Because it is such a dramatic performance win for ARM Cortex, and  
perhaps more importantly, I can't think of a way to limit it that  
might not also miss cases where we really want to get the  
performance.  I don't expect indirect branches to be so common that  
the code size matters.

>
>>> On a small low-power device without sophisticated branch
>>> prediction, where code size typically matters more than usual, we'll
>>> be doing the wrong thing.  But, indirect branches are not very  
>>> common,
>>> so it probably doesn't really matter so much.
>
> They are fairly common in switch statements that codegen to jump  
> tables, but not anyway near as common as normal branches.

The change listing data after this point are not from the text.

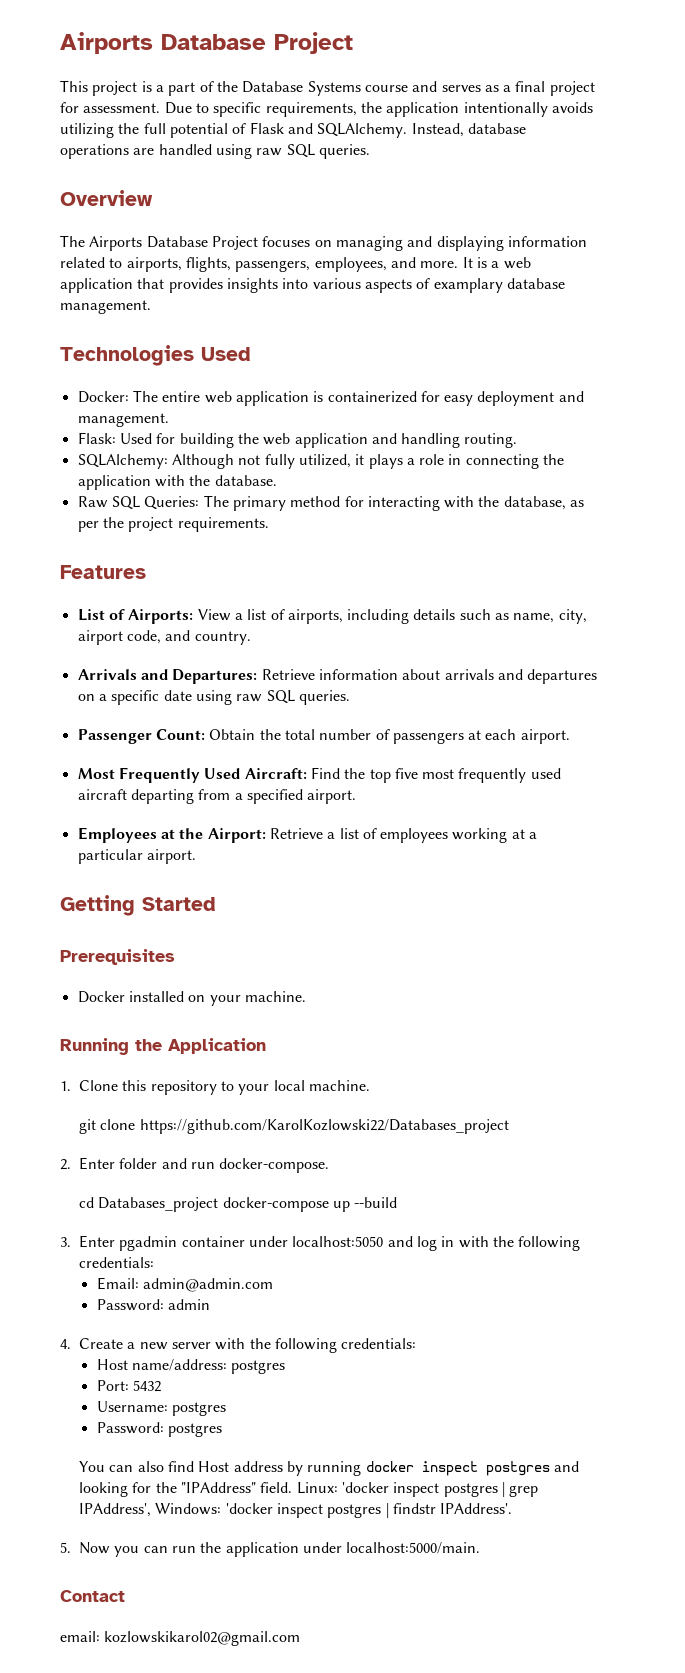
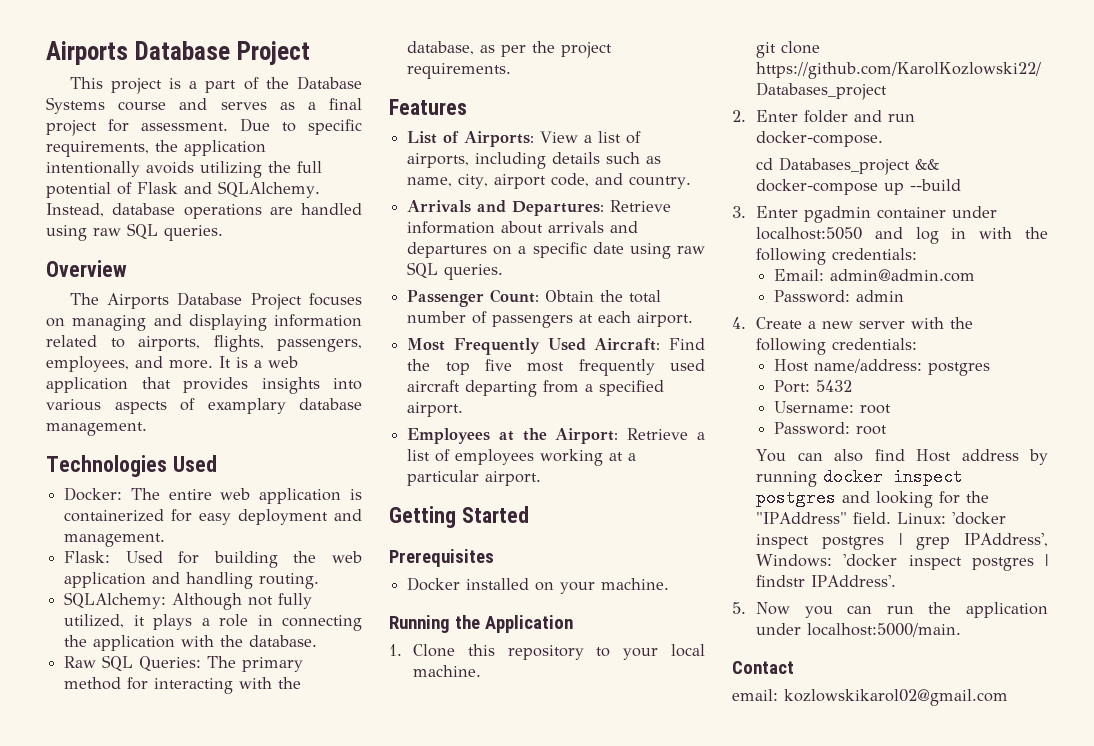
- cd Databases_project docker-compose up --build
+ cd Databases_project && docker-compose up --build
- Username: postgres
- Password: postgres
+ Username: root
+ Password: root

For ARM we currently use different instruction patterns for jump  
tables and indirect branches.  So, the special case we're doing for  
tail duplication does not apply to jump tables.  We might have to be  
more conservative if we can't distinguish those on other targets.

>
>>> Most modern high-performance processors will benefit from tail
>>> duplicating indirect branches, so that would be another reason to
>>> avoid the target hook.
>
> Right.  I would also like the target hook much better if it was of  
> the form "DoesBranchPredictionOfIndirectCallsBasedOnPC" or something  
> like that.  This predicate makes it *really really* obvious what it  
> doing.  By returning a 'cost' with no real units, the target author  
> has no "truth" they just fiddle around until the 'right thing  
> happens'.  Given the documentation, it's very unclear (as a target  
> author) why you'd want to specify the hook you added.
>
> I much prefer very simple hooks that return an _aspect of the micro  
> architecture_ rather than having hooks that _implement pieces of  
> codegen passes_.  The later is the approach that GCC took and is one  
> of the major reasons it is difficult to change the algorithms in the  
> GCC backend.

Doesn't that go against your desire to have fewer target hooks?  I  
tried to make the tail duplication hook very general, since it seems  
conceivable that we may want to adjust the cost metric based on other  
characteristics of the target.  If we add very specific target hooks,  
we may end up with more of them.

I admit that "obviousness" advantage of using very specific hooks.

>
>>>
>>> Unless someone else has another idea, I'll get rid of the tail
>>> duplication target hook.  As you mention, we'll need a way to  
>>> identify
>>> indirect branches.  I'd prefer to add a new IsIndirectBranch target
>>> hook.  This goes against your desire to avoid new target hooks, but
>>> it's nice and simple.
>
> Using the extant isIndirectBranch flag would be best, but even  
> adding this sort of target hook would be somewhat ok.  At least this  
> would be a property of the architecture.  If we can avoid it, I'd  
> definitely prefer to of course.

The isIndirectBranch flag would not allow us to distinguish jump table  
branches.

>
> Dan wrote:
>> However I don't know what the big problem is
>> with the target hook; it's neither arbitrary nor unitless. Perhaps
>> what he really meant is that the present use for the hook is too
>> obscure to justify having the clutter of the hook in TargetInstrInfo,
>> but I'm just guessing here.
>
> What is the units that it returns?  As a target author, how do I  
> know to return +2 or +4 or +1234?

It returns the maximum number of instructions in a basic block that  
will be tail duplicated.